What the exercise asks:
All lines holding the word "Dissecting" are to be copied from the records beneath.

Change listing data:
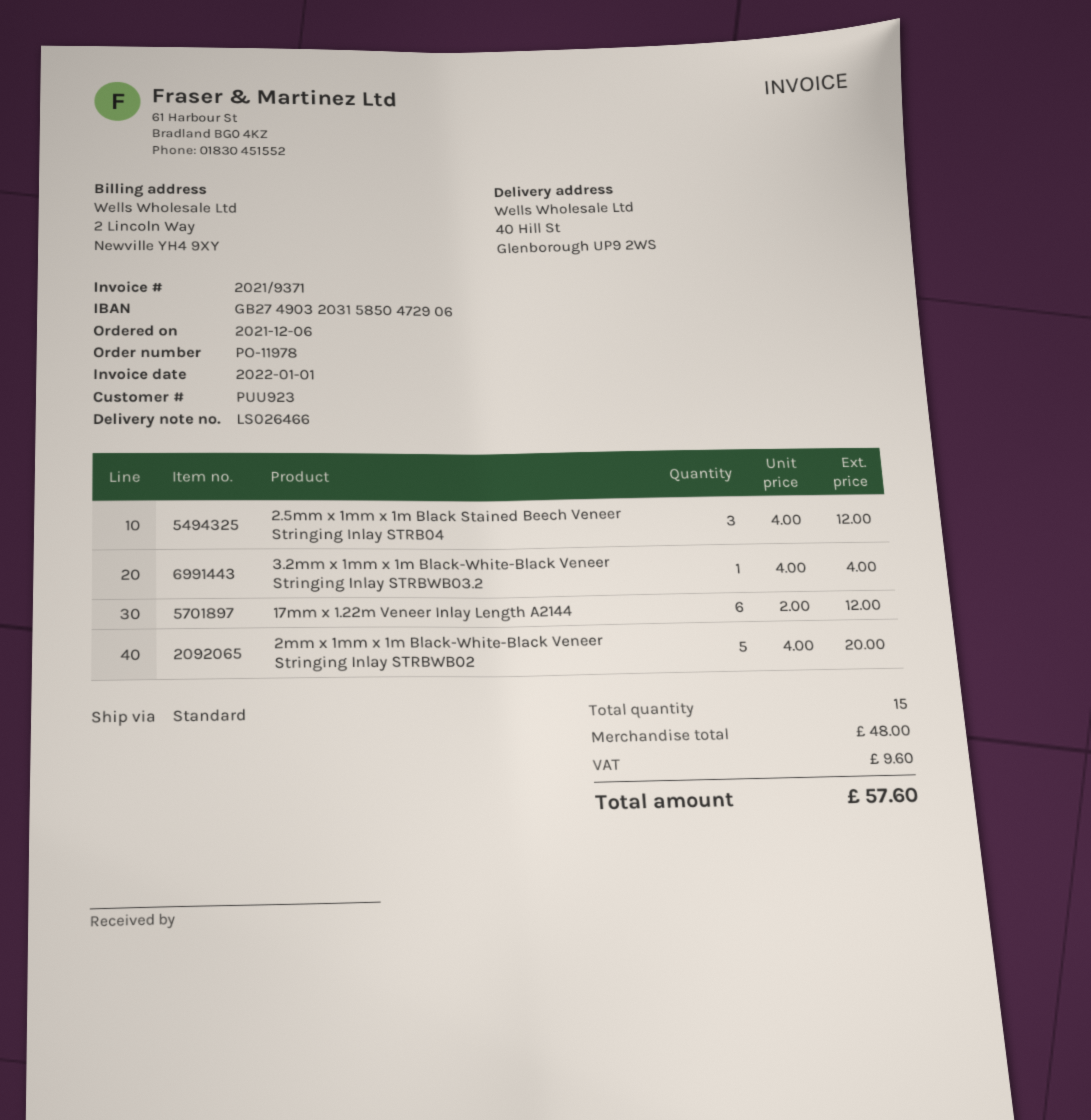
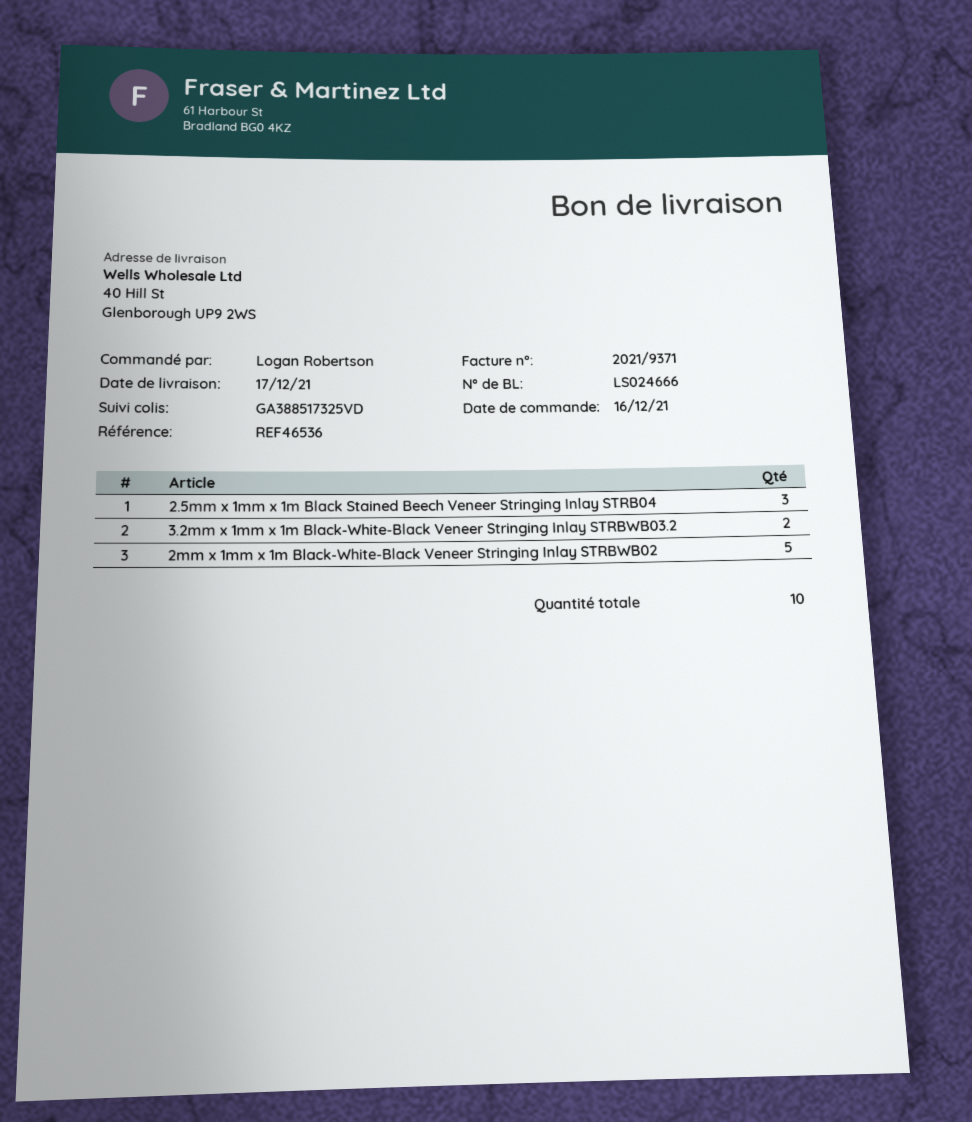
order date: 2021-12-06 -> 2021-12-16
delivery note number: LS026466 -> LS024666
3.2mm x 1mm x 1m Black-White-Black Veneer Stringing Inlay STRBWB03.2: 1 -> 2
17mm x 1.22m Veneer Inlay Length A2144: 6 -> none
total quantity: 15 -> 10

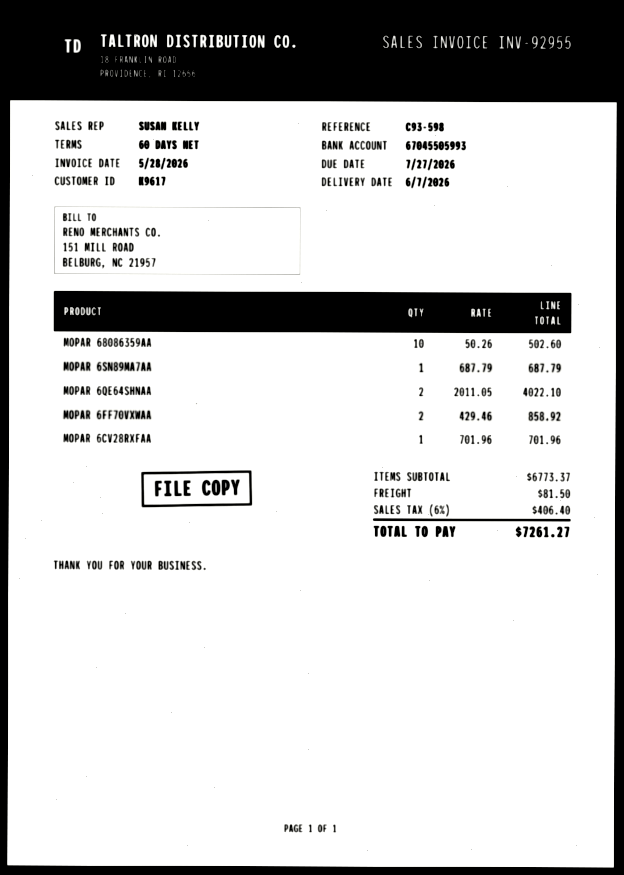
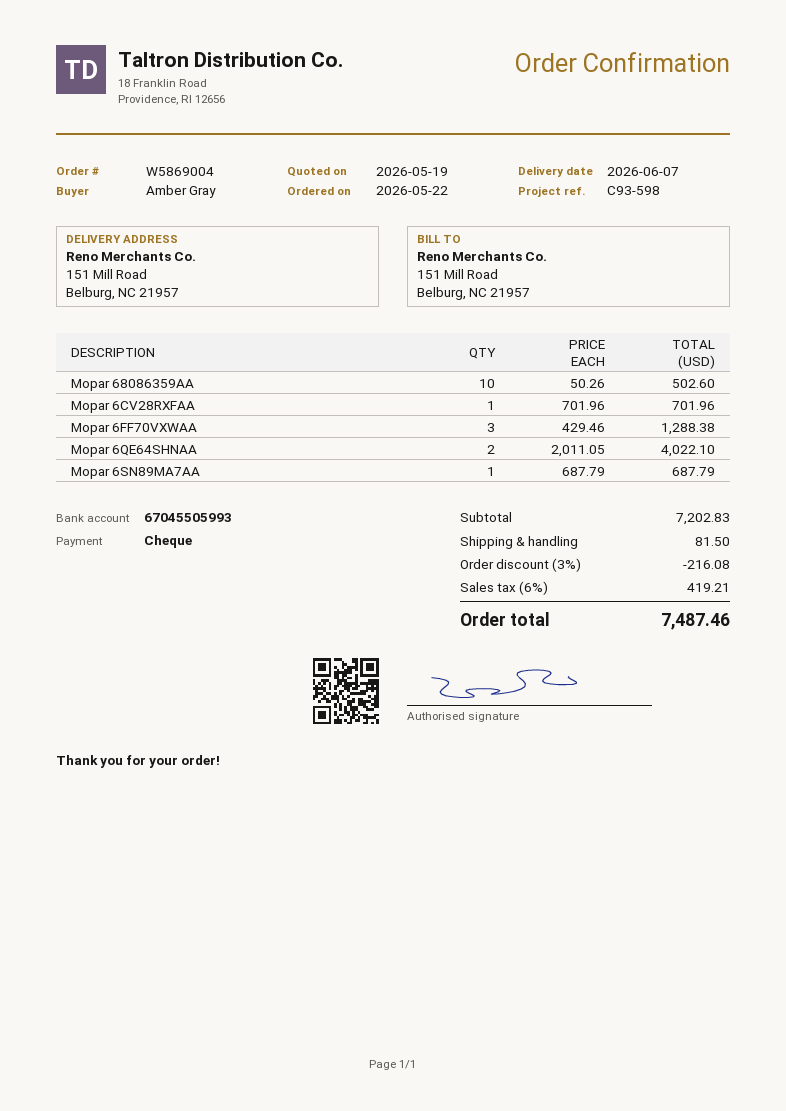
MOPAR 6FF70VXWAA: 2 x 429.46 = 858.92 -> 3 x 429.46 = 1288.38
subtotal: 6773.37 -> 7202.83
discount: none -> 3% = 216.08
tax: 6% = 406.40 -> 6% = 419.21
total: 7261.27 -> 7487.46

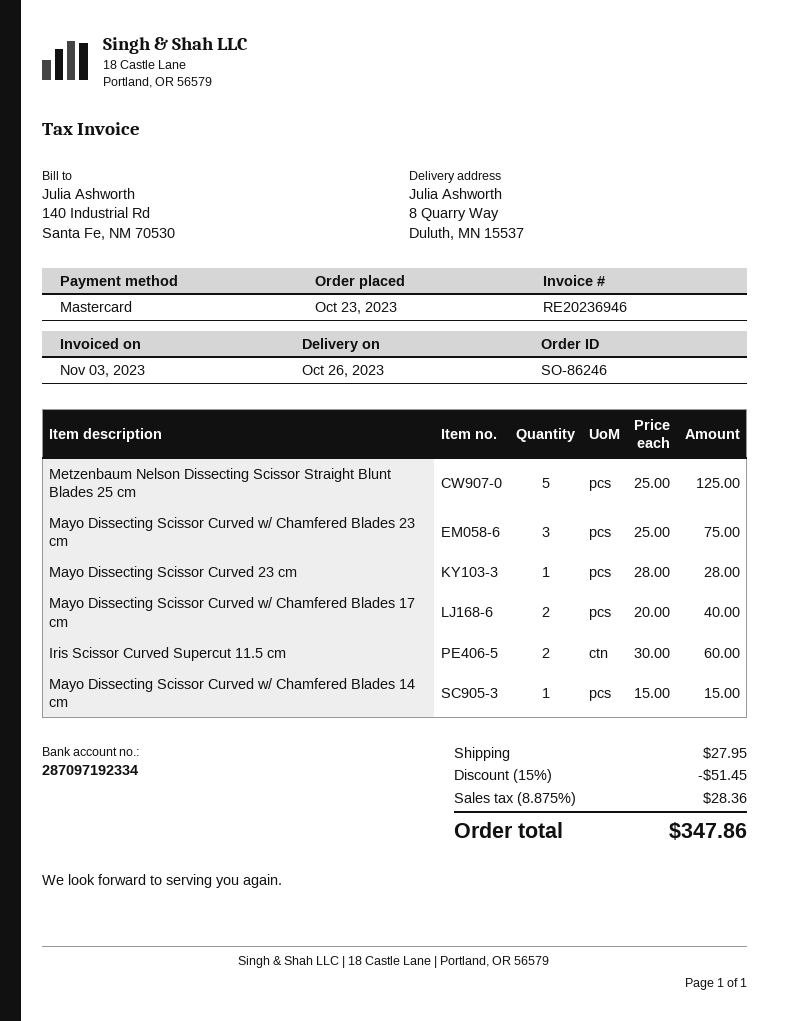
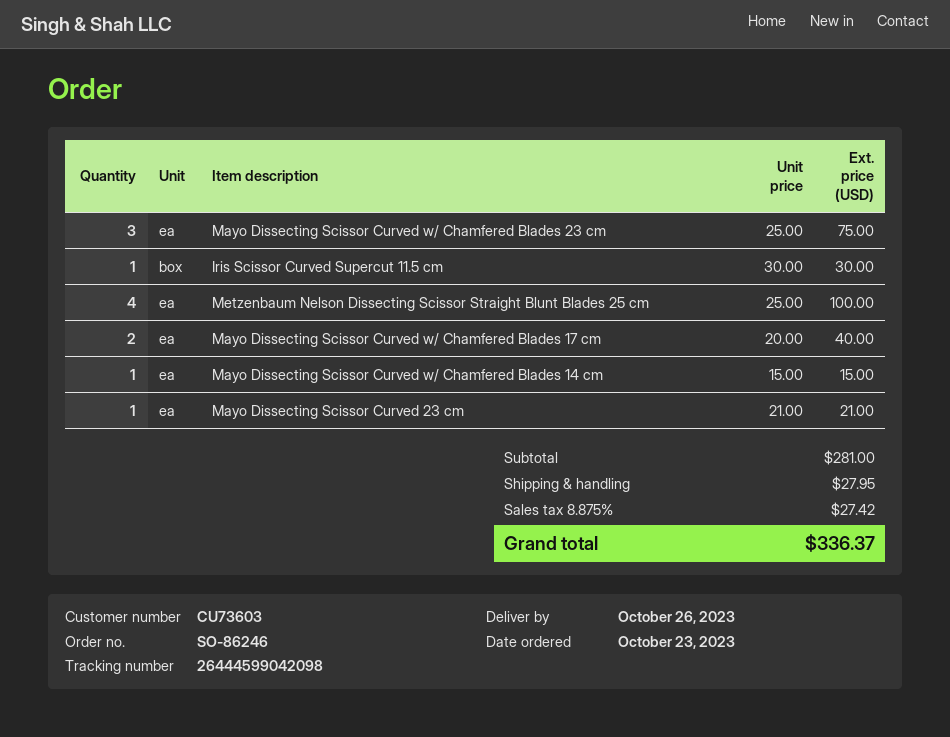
Metzenbaum Nelson Dissecting Scissor Straight Blunt Blades 25 cm: 5 x 25.00 = 125.00 -> 4 x 25.00 = 100.00
Mayo Dissecting Scissor Curved 23 cm: 1 x 28.00 = 28.00 -> 1 x 21.00 = 21.00
Iris Scissor Curved Supercut 11.5 cm: 2 x 30.00 = 60.00 -> 1 x 30.00 = 30.00
discount: 15% = 51.45 -> none
tax: 8.875% = 28.36 -> 8.875% = 27.42
total: 347.86 -> 336.37

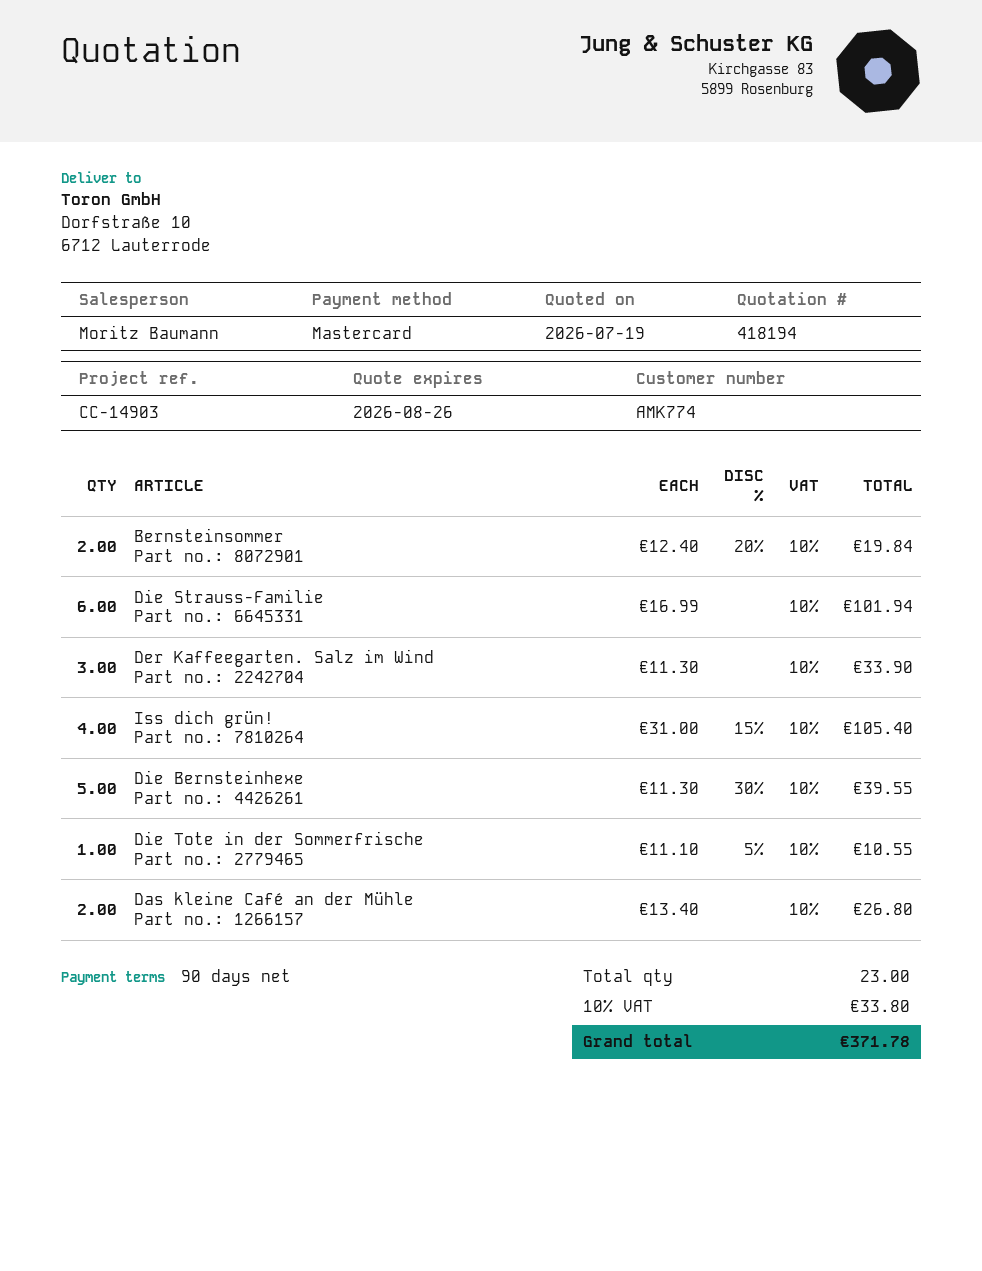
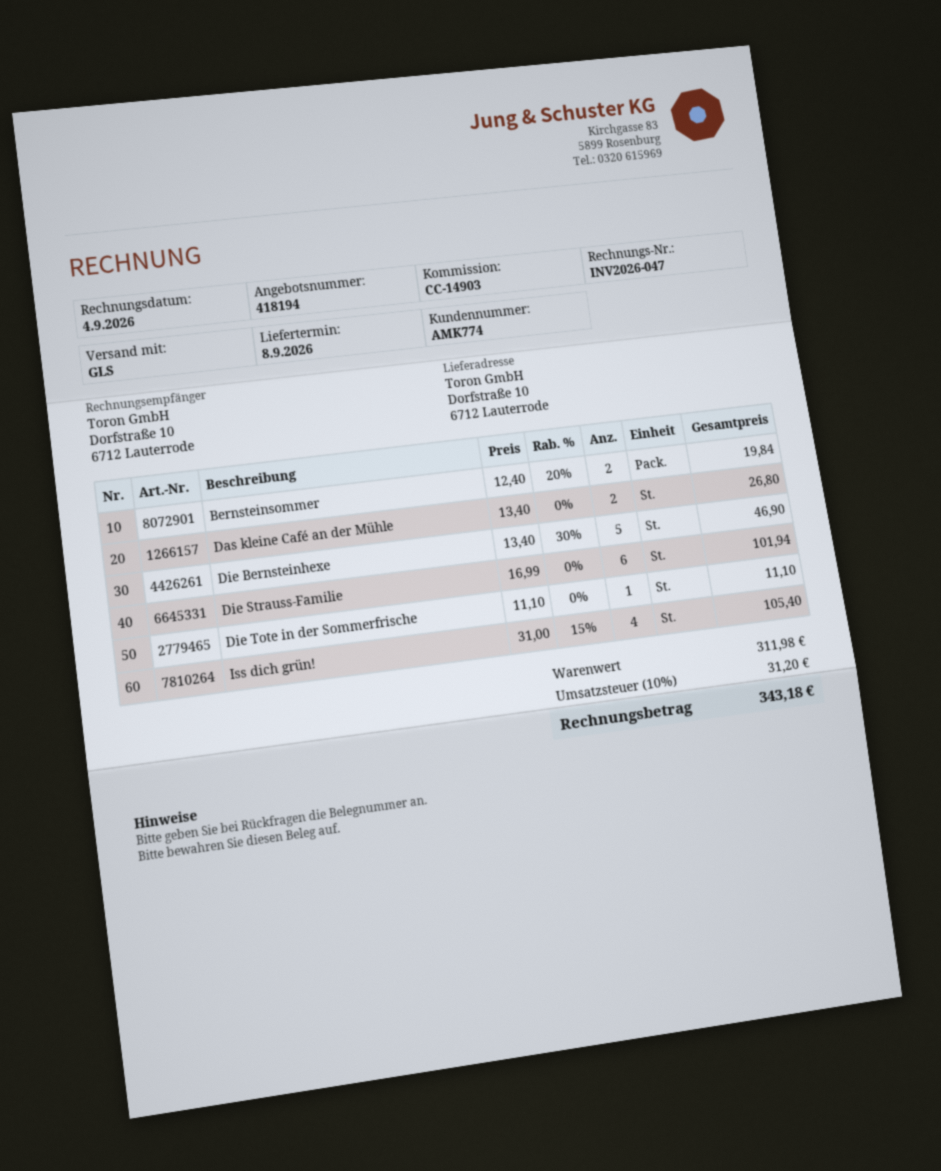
Der Kaffeegarten. Salz im Wind: 3 x 11.30 = 33.90 -> none
Die Bernsteinhexe: 5 x 11.30 - 30% = 39.55 -> 5 x 13.40 - 30% = 46.90
Die Tote in der Sommerfrische: 1 x 11.10 - 5% = 10.55 -> 1 x 11.10 = 11.10
tax: 10% = 33.80 -> 10% = 31.20
total: 371.78 -> 343.18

Answer to this problem:
Metzenbaum Nelson Dissecting Scissor Straight Blunt Blades 25 cm: 5 x 25.00 = 125.00 -> 4 x 25.00 = 100.00
Mayo Dissecting Scissor Curved 23 cm: 1 x 28.00 = 28.00 -> 1 x 21.00 = 21.00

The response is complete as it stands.